2人のエスコバル

カルテルとの麻薬戦争下、コロンビアが殺人事件発生率で世界チャンピオンになっていた時代、コロンビアサッカーナショナルチームは、国に新しいイメージを与えるという義務を負っていた。続く突然かつ不可解な勝利への上昇により、何十年もの沈黙にあったコロンビアチームは世界の列強諸国の隣に躍り出る。この成功の裏には二人の男の存在があった。二人のエスコバル—チームの主将で花形プレーヤーのアンドレス・エスコバルと、ナルコ・フットボールを発明した、悪名高い麻薬王パブロ・エスコバルだった。しかし国民がコロンビアに1994年ワールドカップ優勝と、世界における母国のイメージの改善という二つの賭けの勝利を期待していたその時、アンドレス・エスコバルが殺害され、国民の希望は打ち砕かれたのだった。勝利から悲劇へ。『The Two Escobars』はスポーツと犯罪の隠れたつながりの核心に迫り、アンドレスの殺害事件とパブロの驚くべき関係を明らかにする、勇気ある捜査である。(カンヌ国際映画祭HPより)


サッカーのドキュメンタリーだけでなく麻薬組織の社会問題のドキュメントでもありました。

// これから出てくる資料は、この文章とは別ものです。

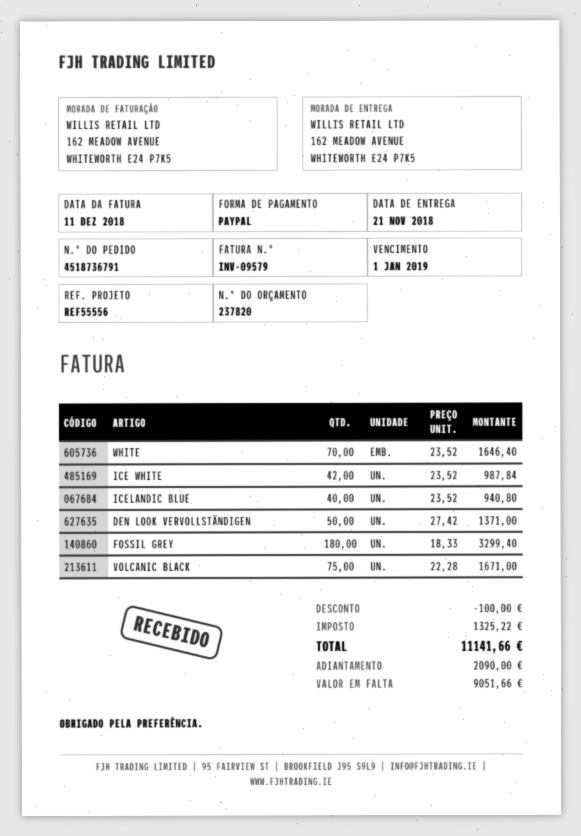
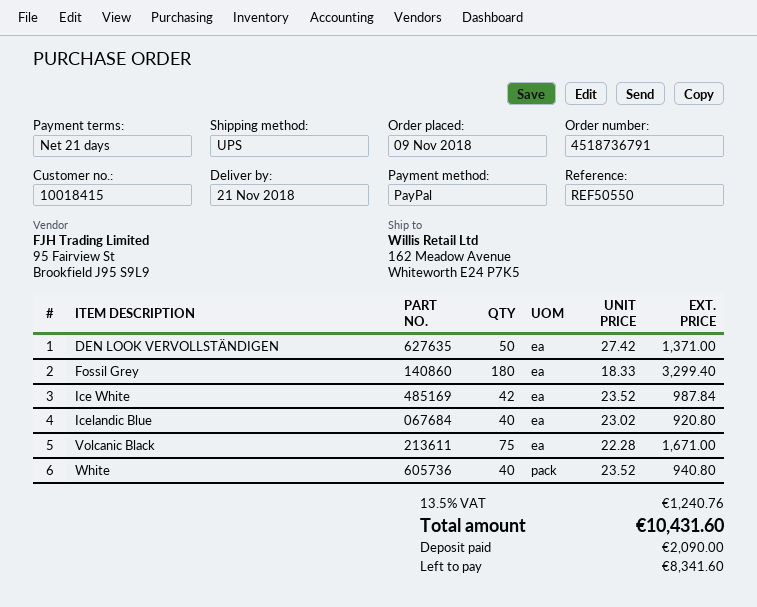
reference: REF55556 -> REF50550
WHITE: 70 x 23.52 = 1646.40 -> 40 x 23.52 = 940.80
ICELANDIC BLUE: 40 x 23.52 = 940.80 -> 40 x 23.02 = 920.80
discount: 100.00 -> none
tax: 1325.22 -> 1240.76
total: 11141.66 -> 10431.60
balance: 9051.66 -> 8341.60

衝撃だし、インタビュー以外は全て当時の映像で素晴らしいドキュメンタリーでした。


サッカークラブを使っての資金洗浄の方法はそんな方法をしていたんだ~って感じです。

肯定するわけではありませんが、その資金を使って優秀な選手をコロンビアに集めたことでサッカーレベルの向上に繋がったのは良かったし、パブロは慈善事業に積極的だったので家もなくゴミ山に住んでいた人たちに住宅地を建設し与えるなど、貢献も見逃せませんでした。

暗殺などしたことで、政府等から目をつけられましたけど圧倒的な力を持った彼が死んだことで裏社会の枷が外れて無法状態になったのは皮肉でした。


アンドレアスを始め代表選手たちは国のイメージを回復させるために頑張っていたんですが、まさかワールドカップ中にもあの選手は使うなといった脅迫があったなんて・・・

サッカー界では有名なオウンゴールをしたことで暗殺された話の真相もそうだったのかって感じです。


この映画で初めてイギータのスコーピオンキック見ましたが、すごい。

味方はすごくハラハラしますね。